Se quedó petrificada. El cachorro de zorro estaba a cuatro patas, con las orejas de punta. El susurro de una corriente de aire se coló por debajo de la puerta.

Al instante se movieron los dos. Claudia tardó pocos segundos en llegar hasta la ventana y oscurecer el cristal; al darse la vuelta, vio los dedos de Jared sobre el panel de control de los sensores y alarmas que había instalado en la escalera. Unas lucecillas rojas parpadeaban.

—¿Qué pasa? —susurró Claudia—. ¿Qué era eso?

Él tardó un momento en contestar. Cuando lo hizo, su voz fue un murmullo:

—Había algo ahí. Minúsculo. A lo mejor un mecanismo de escucha.

El corazón de Claudia se detuvo.

—¿Mi padre?

—¿Quién sabe? A lo mejor era lord Evian. O a lo mejor Medlicote.

Se quedaron un buen rato en la penumbra, escuchando. Era una noche tranquila. A lo lejos, oyeron ladrar a un perro. También les llegaba el balido amortiguado de las ovejas en el prado, al otro lado del foso, y el ulular de un búho. Al cabo de unos minutos, un movimiento dentro de la estancia les indicó que el cachorro se había acurrucado de nuevo, dispuesto a dormir. La vela parpadeó y se apagó. En medio del silencio, Claudia dijo:

—Mañana entraré en el estudio. Si no puedo averiguar qué pasó con Giles, por lo menos me enteraré de cómo funciona Incarceron.

—Con él en casa…

—Es mi última oportunidad.

Jared se pasó los dedos largos por el pelo enmarañado.

—Claudia, ahora debéis iros. Ya hablaremos de esto mañana.

Y entonces, de improviso, todo su rostro empalideció y colocó las manos planas sobre la mesa. Se inclinó hacia delante y respiró con dificultad.

Claudia rodeó el telescopio sigilosamente.

—¿Maestro?

—Mi medicación. Por favor.

La muchacha agarró la palmatoria, volvió a encenderla y maldijo la Era por centésima vez.

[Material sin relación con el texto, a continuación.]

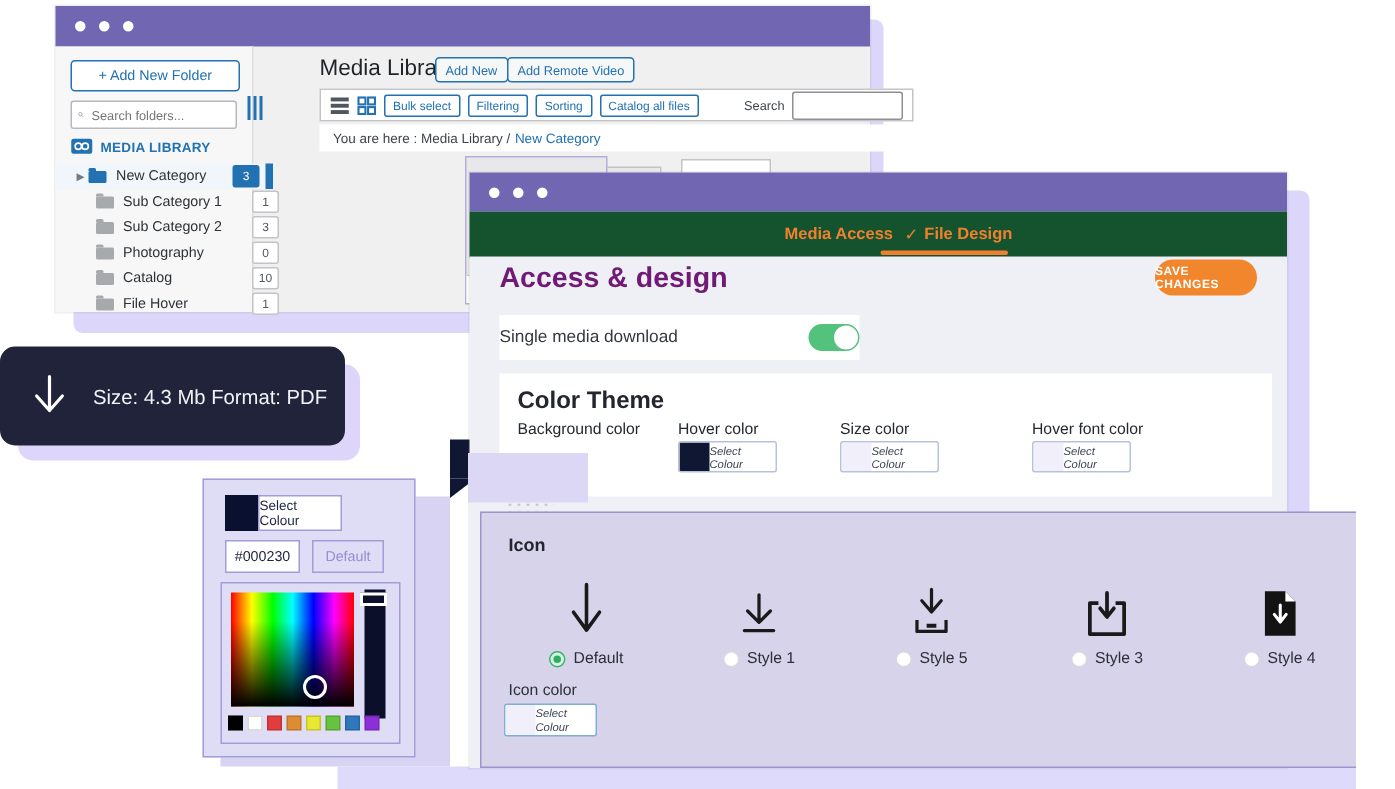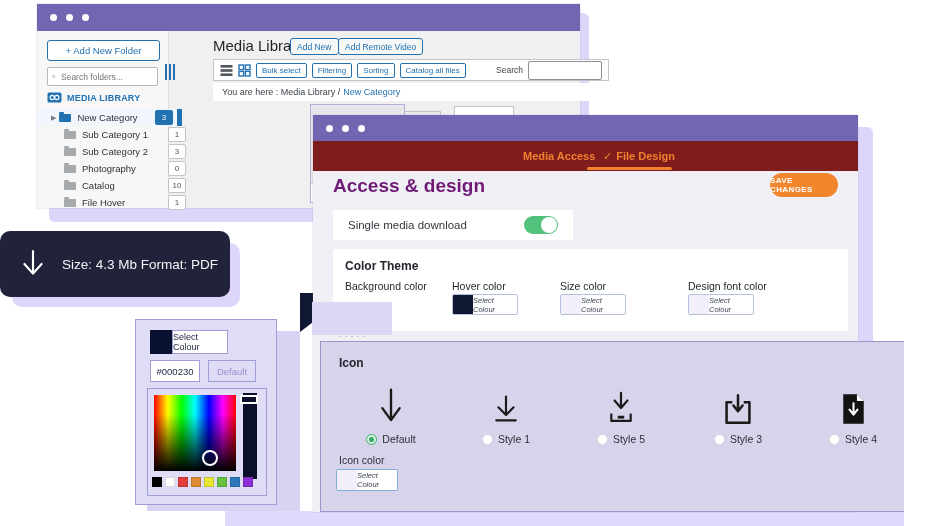"Media Access" .tabbar { background: #7f1d1d -> #14532d }
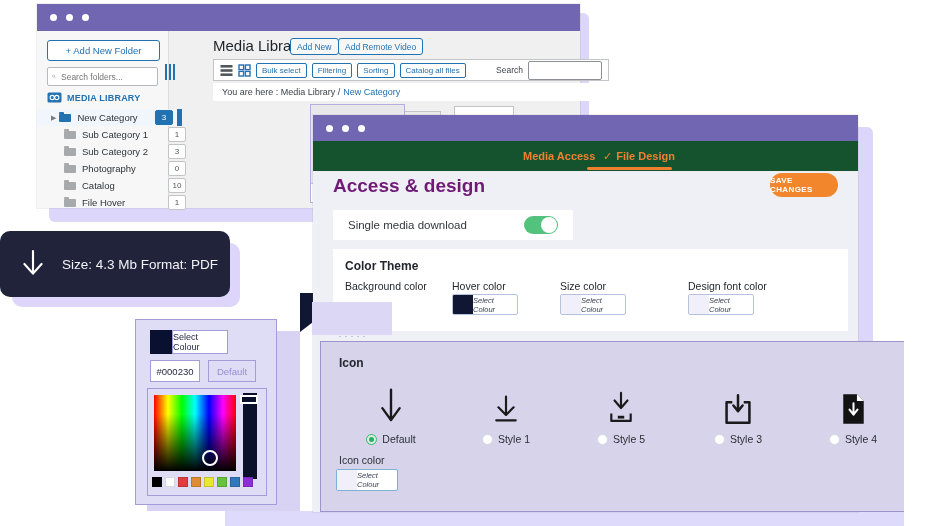"Single media download" #card-single { padding: 0 15px -> 0 0 }
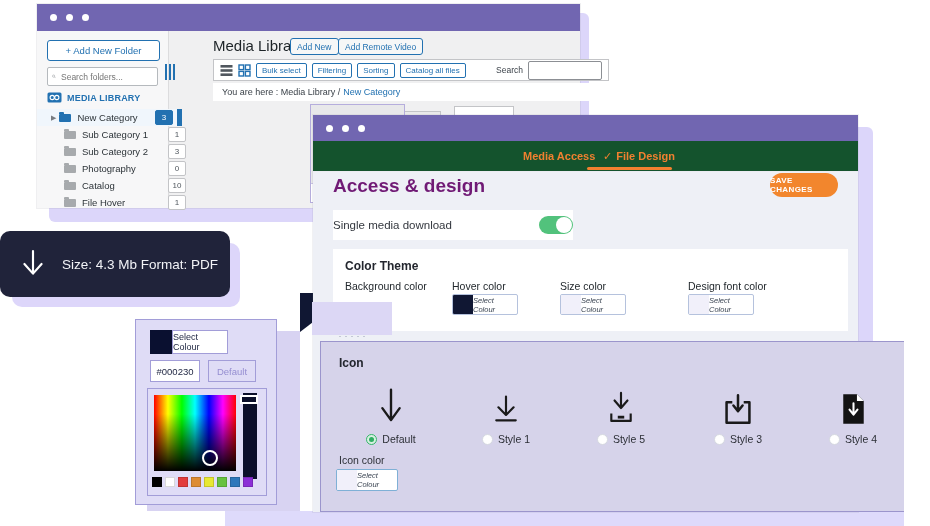"Color Theme" .ct-title { font-size: 12px -> 16px }
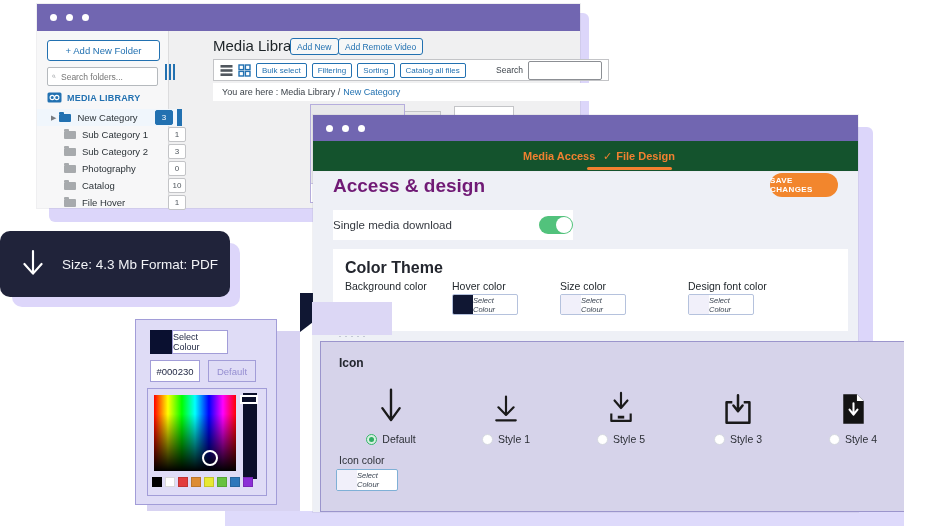"Design font color" span.ct-label { text: Design -> Hover }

—¿Dónde…? No la encuentro…

—En la caja azul. Junto al astrolabio.

Anduvo a tientas y tocó plumas, papeles, libros, la caja. Dentro había una jeringuilla fina y varias ampollas; colocó una con cuidado y se la acercó al Maestro.

—¿Queréis que…?

Él sonrió con dulzura.

—No. Me las apaño solo.

Aproximó la vela. Cuando el hombre se remangó, Claudia vio innumerables cicatrices alrededor de la vena. Se clavó la inyección con cuidado, la microaguja apenas le tocaba la piel, y una vez que hubo terminado, devolvió la jeringuilla al estuche y habló con voz más tranquila y firme.

—Gracias, Claudia. Y no pongáis cara de susto. Esta enfermedad lleva diez años matándome, y no tiene prisa. Es probable que tarde otros diez en acabar de liquidarme.

Claudia no pudo sonreír. Los momentos así la aterrorizaban. Le preguntó:

—¿Queréis que llame a alguien…?

—No, no. Me meteré en la cama y dormiré un rato. —Le dio la palmatoria y dijo—: Ahora iros, y tened cuidado al bajar las escaleras.

Claudia asintió a regañadientes y recorrió la habitación. Al llegar a la puerta, se detuvo y se dio la vuelta. Él estaba plantado de pie, como si supiese que ella iba a hacer eso. Se entretuvo en cerrar la caja, y el verde oscuro de su túnica de Sapient de cuello alto brilló con una curiosa iridiscencia.

—Maestro, esa carta… ¿Sabéis a quién iba dirigida?

Él levantó la cabeza y la miró con tristeza.

—Sí. Por eso es aún más urgente que entremos en el estudio.

La vela parpadeó cuando Claudia soltó un suspiro consternado.

—Os referís a…

—Me temo que sí, Claudia. La carta de la reina iba dirigida a vuestro padre.